De ces trois principes (forme, structure, fonction) de l’espace habité, nous retenons l’élément suivant : la polyfonctionnalité du lieu s’exprime lorsque l’on peut observer la coïncidence de différentes fonctions ; cependant, cette coïncidence n’exclut pas la fonction principale qui peut avoir été attribuée au lieu.

En regard de notre contexte d’étude, nous considérerons le travail comme la fonction principale de l’espace de coworking. La perspective polyfonctionnelle de l’habiter permet dès lors de ne pas exclure, pour l’espace de coworking, la possibilité de supporter d’autres activités.

100 Conclusion

De cette section, nous retenons qu’habiter est une activité à la fois symbolique (elle permet à l’individu se réaliser) et esthétique (elle permet à l’imaginaire de s’exprimer). L’habiter n’est par ailleurs pas immuablement lié au lieu d’habitation principal : le lieu habité est un lieu «

qui manifeste la pluralité de ses usages possibles » (de Certeau 1981, p.12) : les activités y

sont organisatrices. Nous retenons enfin que la pluralité des usages s’exprime à travers la coïncidence de différentes fonctions de l’espace, et que celle-ci ne remet pas nécessairement en cause la fonction de destination principale du lieu.
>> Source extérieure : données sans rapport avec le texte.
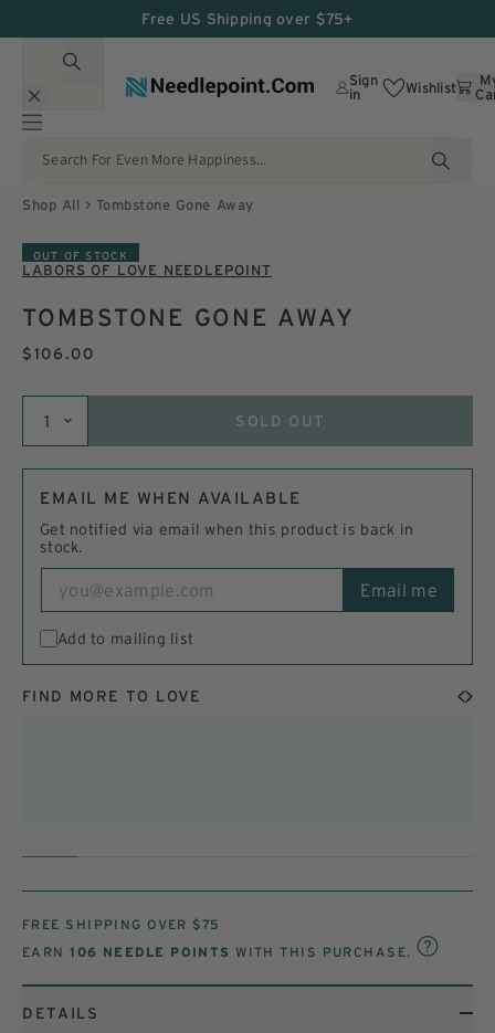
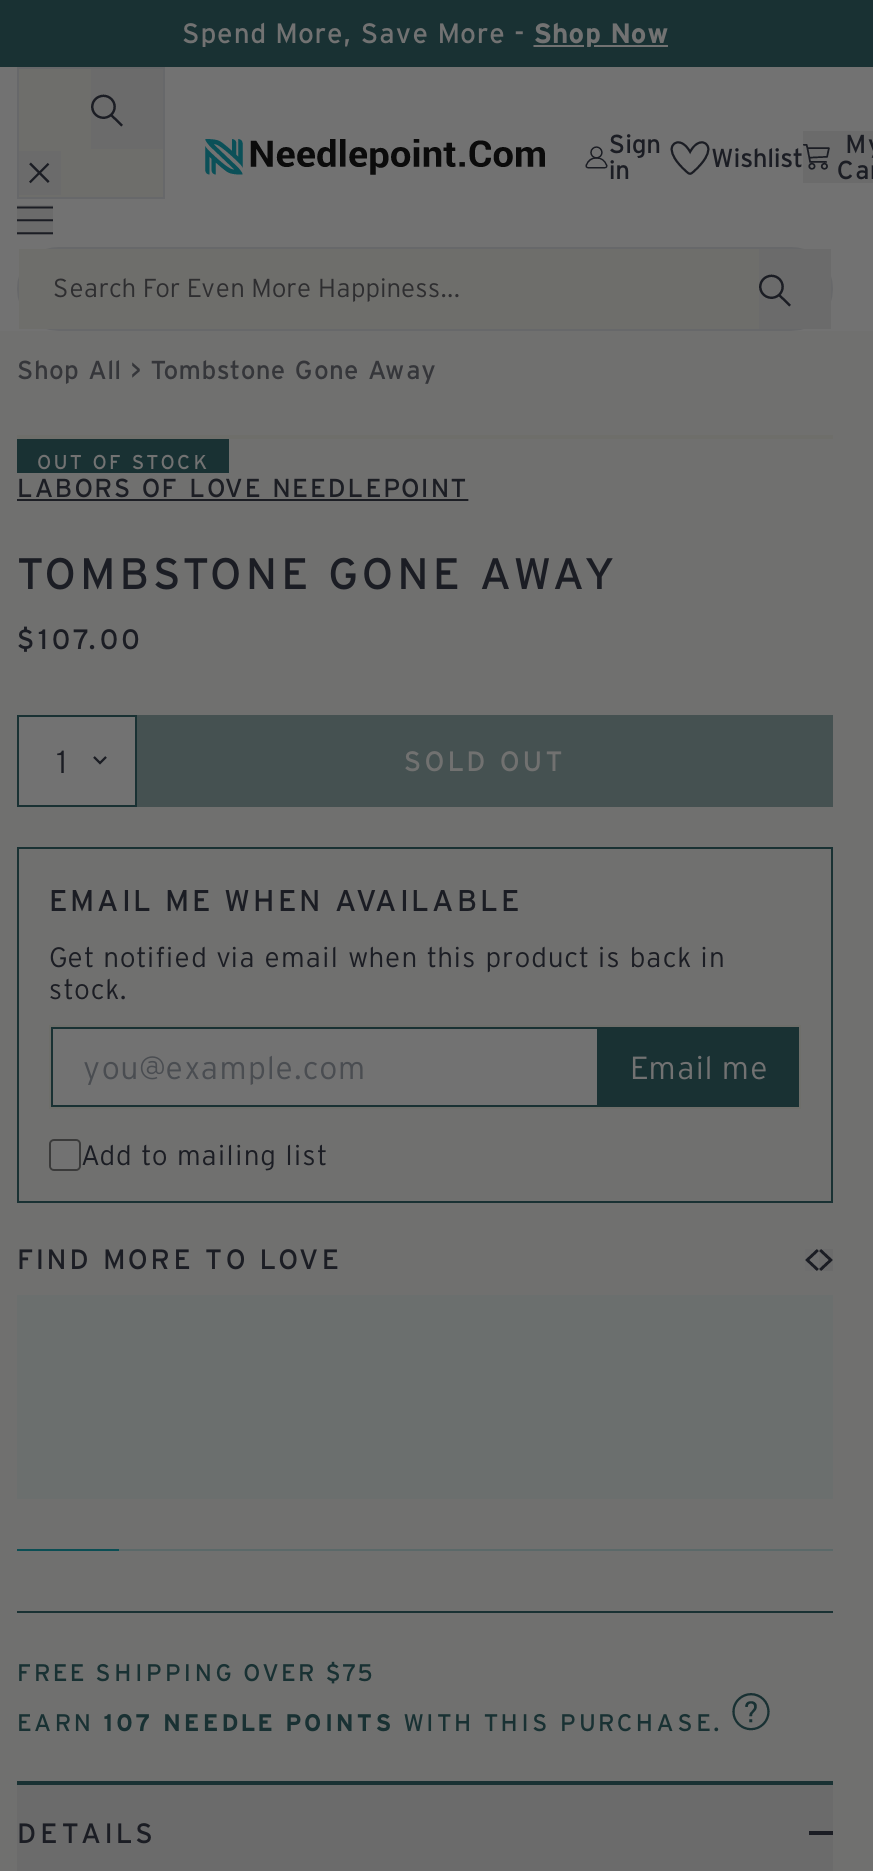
[142,10,353,28] Free US Shipping over $75+ -> [182,17,668,49] Spend More, Save More - Shop Now
[22,345,95,362] $106.00 -> [17,623,143,655] $107.00
[22,945,417,959] EARN 106 NEEDLE POINTS WITH THIS PURCHASE. -> [17,1709,731,1735] EARN 107 NEEDLE POINTS WITH THIS PURCHASE.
SECTION 3 – Habiter l’entre-deux

Dans cette section, nous abordons l’habiter à travers sa forme dynamique dans l’espace géographique : nous détachons la fonction d’habiter du lieu traditionnel d’habitation, et nous nous intéressons à ses formes d’expression dans l’espace social au sens large. Cette perspective nous permet de situer l’espace habité en regard de notre contexte d’étude.